• Exercise objective
Below are the records. Retype exactly the lines between the lines holding "27000 -> none" and "95-99: none -> 40", inclusive.
Source data START
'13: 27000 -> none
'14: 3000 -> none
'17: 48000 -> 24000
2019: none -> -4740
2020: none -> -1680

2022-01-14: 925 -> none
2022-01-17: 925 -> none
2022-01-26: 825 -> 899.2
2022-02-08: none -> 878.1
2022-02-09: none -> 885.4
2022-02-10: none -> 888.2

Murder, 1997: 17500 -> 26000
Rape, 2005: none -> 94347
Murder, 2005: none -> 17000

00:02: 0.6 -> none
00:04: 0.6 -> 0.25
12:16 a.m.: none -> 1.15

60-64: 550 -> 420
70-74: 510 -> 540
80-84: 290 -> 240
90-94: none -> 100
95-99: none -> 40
Source data END
Source data START
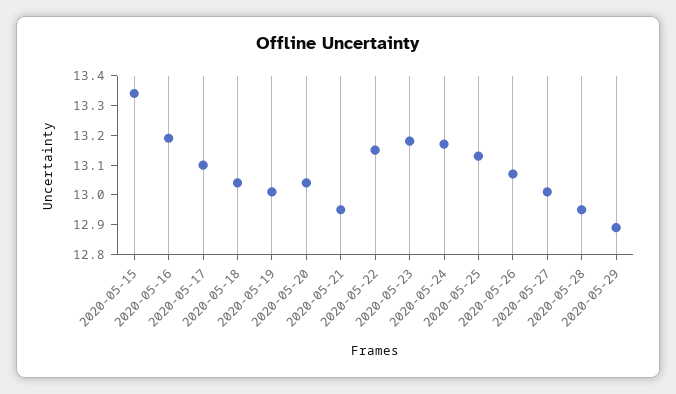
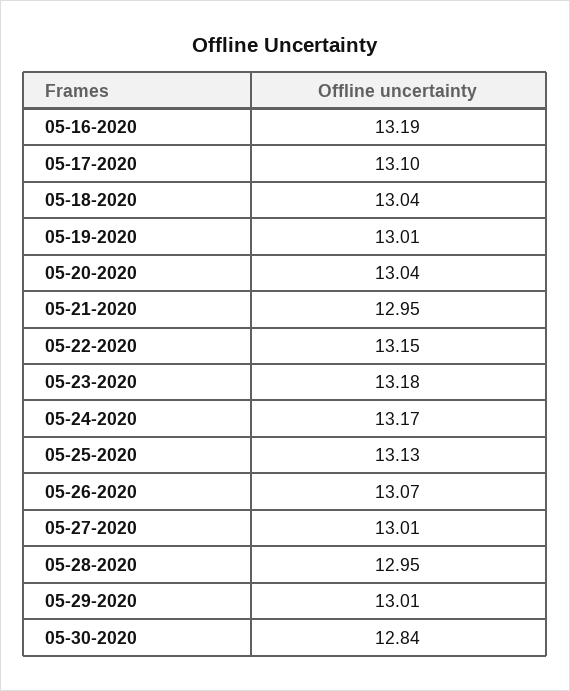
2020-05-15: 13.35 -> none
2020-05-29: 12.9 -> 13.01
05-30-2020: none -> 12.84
Source data END
Source data START
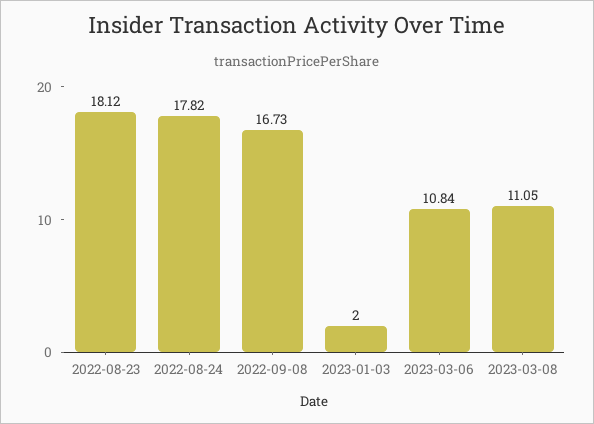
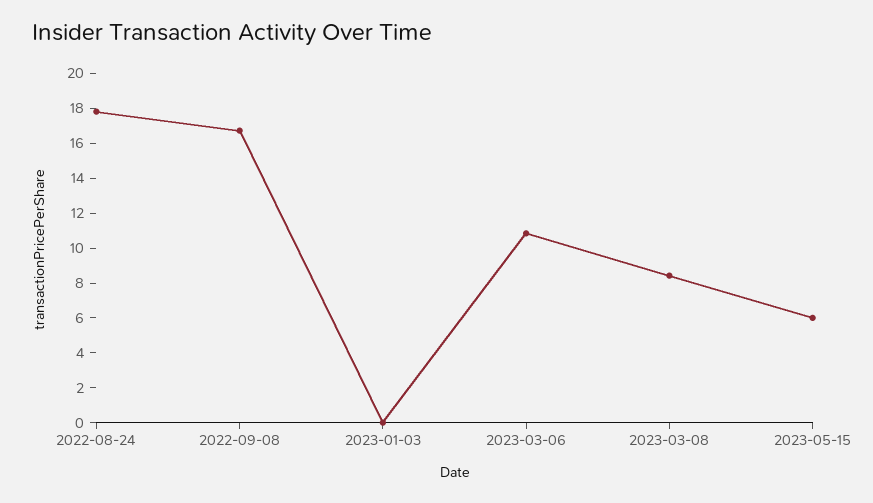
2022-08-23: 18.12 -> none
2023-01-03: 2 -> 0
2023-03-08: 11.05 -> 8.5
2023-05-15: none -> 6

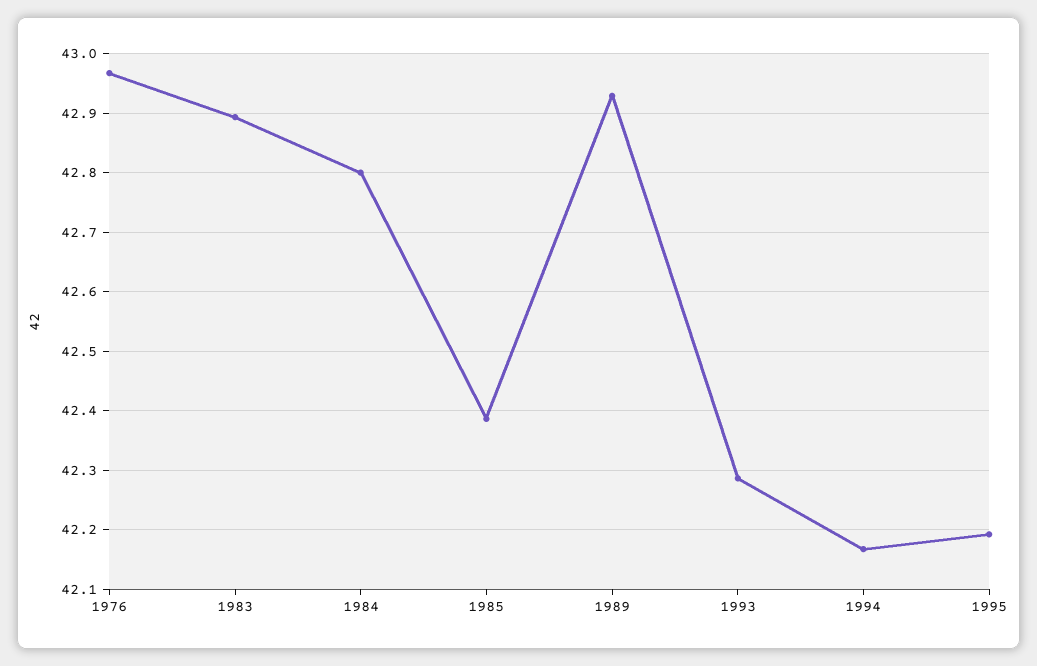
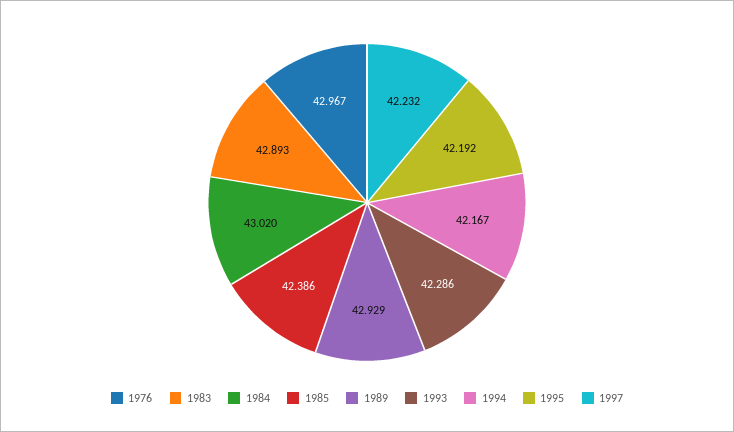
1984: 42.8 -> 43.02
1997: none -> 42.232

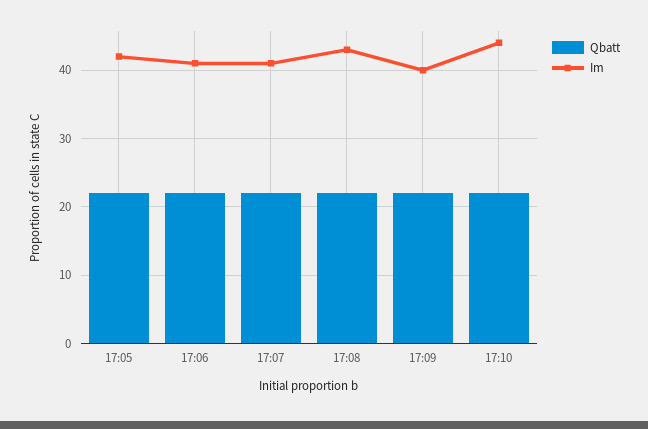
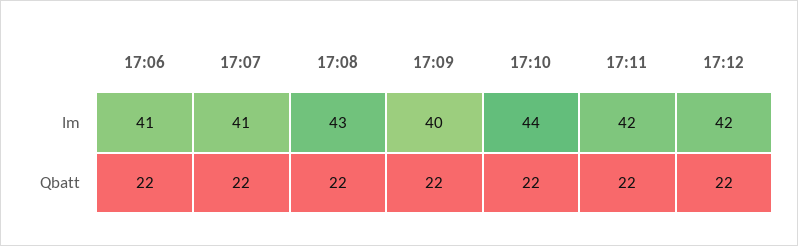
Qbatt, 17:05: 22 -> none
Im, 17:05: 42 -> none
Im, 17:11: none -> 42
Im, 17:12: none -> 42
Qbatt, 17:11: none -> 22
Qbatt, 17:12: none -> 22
Source data END
• Response box
'13: 27000 -> none
'14: 3000 -> none
'17: 48000 -> 24000
2019: none -> -4740
2020: none -> -1680

2022-01-14: 925 -> none
2022-01-17: 925 -> none
2022-01-26: 825 -> 899.2
2022-02-08: none -> 878.1
2022-02-09: none -> 885.4
2022-02-10: none -> 888.2

Murder, 1997: 17500 -> 26000
Rape, 2005: none -> 94347
Murder, 2005: none -> 17000

00:02: 0.6 -> none
00:04: 0.6 -> 0.25
12:16 a.m.: none -> 1.15

60-64: 550 -> 420
70-74: 510 -> 540
80-84: 290 -> 240
90-94: none -> 100
95-99: none -> 40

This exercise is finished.